**WHAT IS EXPECTED**. All that is needed is the line containing "Grand total | 1611: 1900925 -> 1900922" and the lines after it to the end of the material, written out exactly, pictures left aside.

**TASK DATA**.
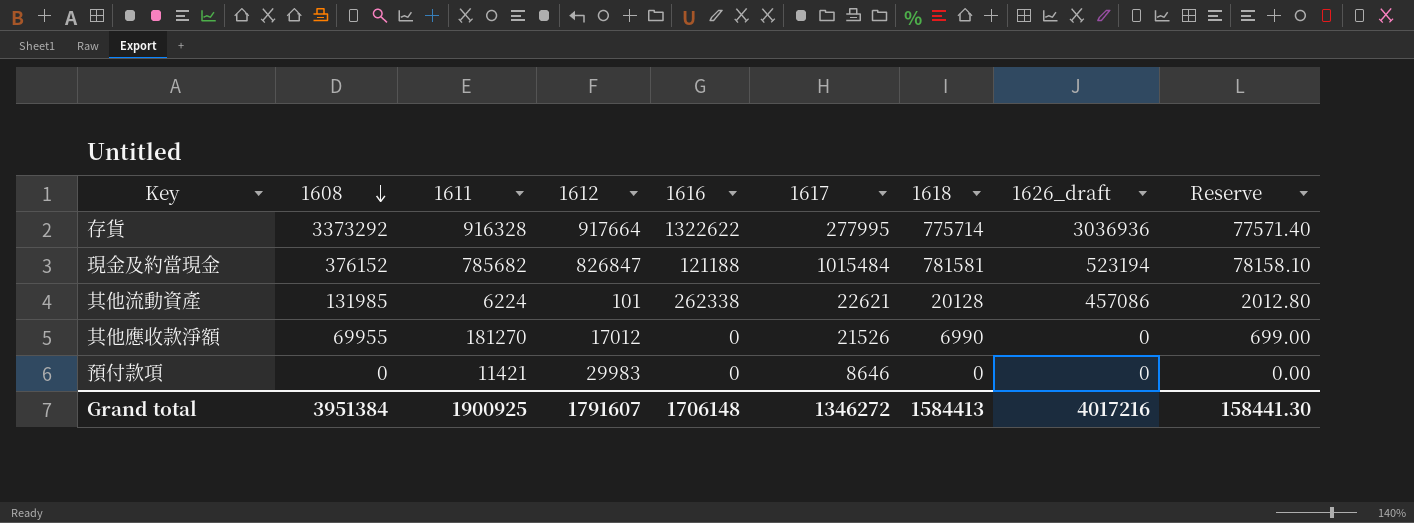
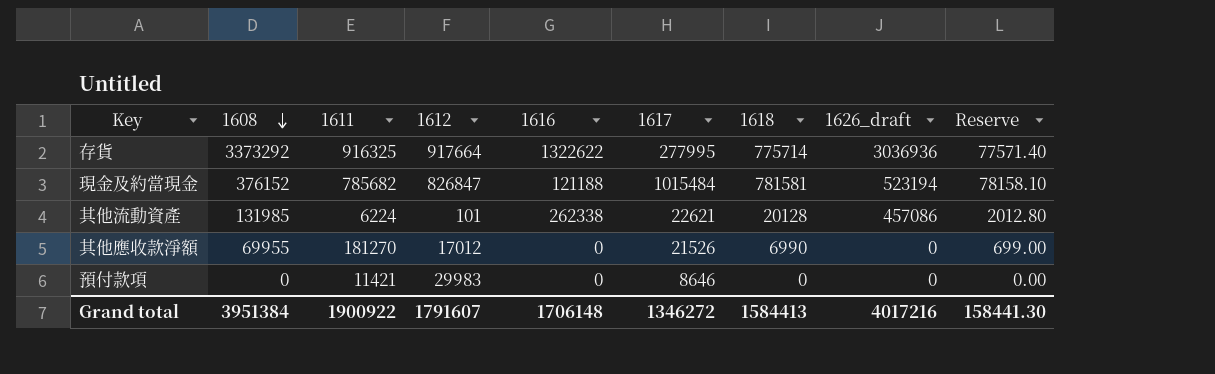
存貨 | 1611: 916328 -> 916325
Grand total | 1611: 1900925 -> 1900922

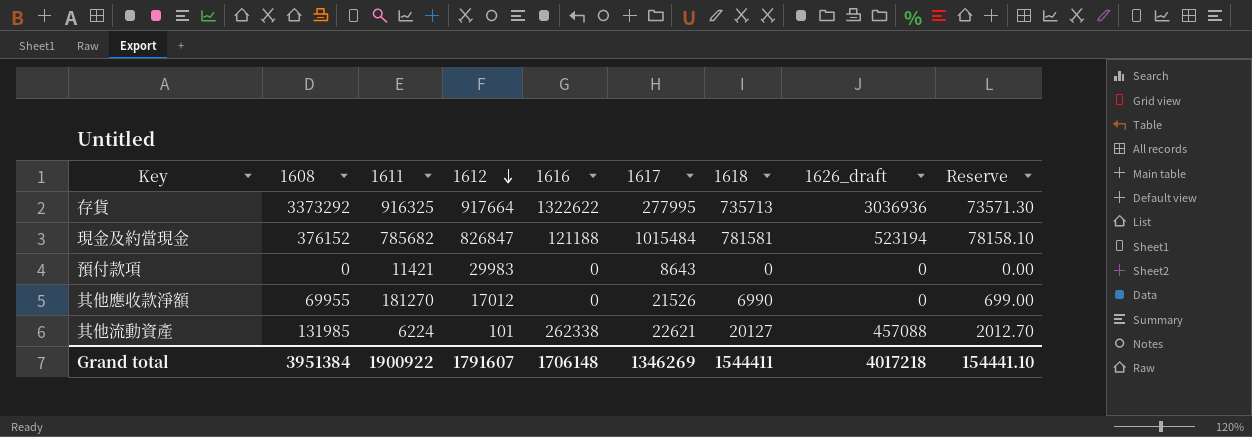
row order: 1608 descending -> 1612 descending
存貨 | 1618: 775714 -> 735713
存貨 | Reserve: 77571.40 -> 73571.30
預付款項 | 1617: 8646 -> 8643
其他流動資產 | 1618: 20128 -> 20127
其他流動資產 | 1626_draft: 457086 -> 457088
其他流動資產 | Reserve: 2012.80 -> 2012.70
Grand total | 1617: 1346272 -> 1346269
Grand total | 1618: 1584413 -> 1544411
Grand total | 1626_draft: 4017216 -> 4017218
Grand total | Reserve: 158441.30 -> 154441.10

**ANSWER BELOW**.
Grand total | 1611: 1900925 -> 1900922

row order: 1608 descending -> 1612 descending
存貨 | 1618: 775714 -> 735713
存貨 | Reserve: 77571.40 -> 73571.30
預付款項 | 1617: 8646 -> 8643
其他流動資產 | 1618: 20128 -> 20127
其他流動資產 | 1626_draft: 457086 -> 457088
其他流動資產 | Reserve: 2012.80 -> 2012.70
Grand total | 1617: 1346272 -> 1346269
Grand total | 1618: 1584413 -> 1544411
Grand total | 1626_draft: 4017216 -> 4017218
Grand total | Reserve: 158441.30 -> 154441.10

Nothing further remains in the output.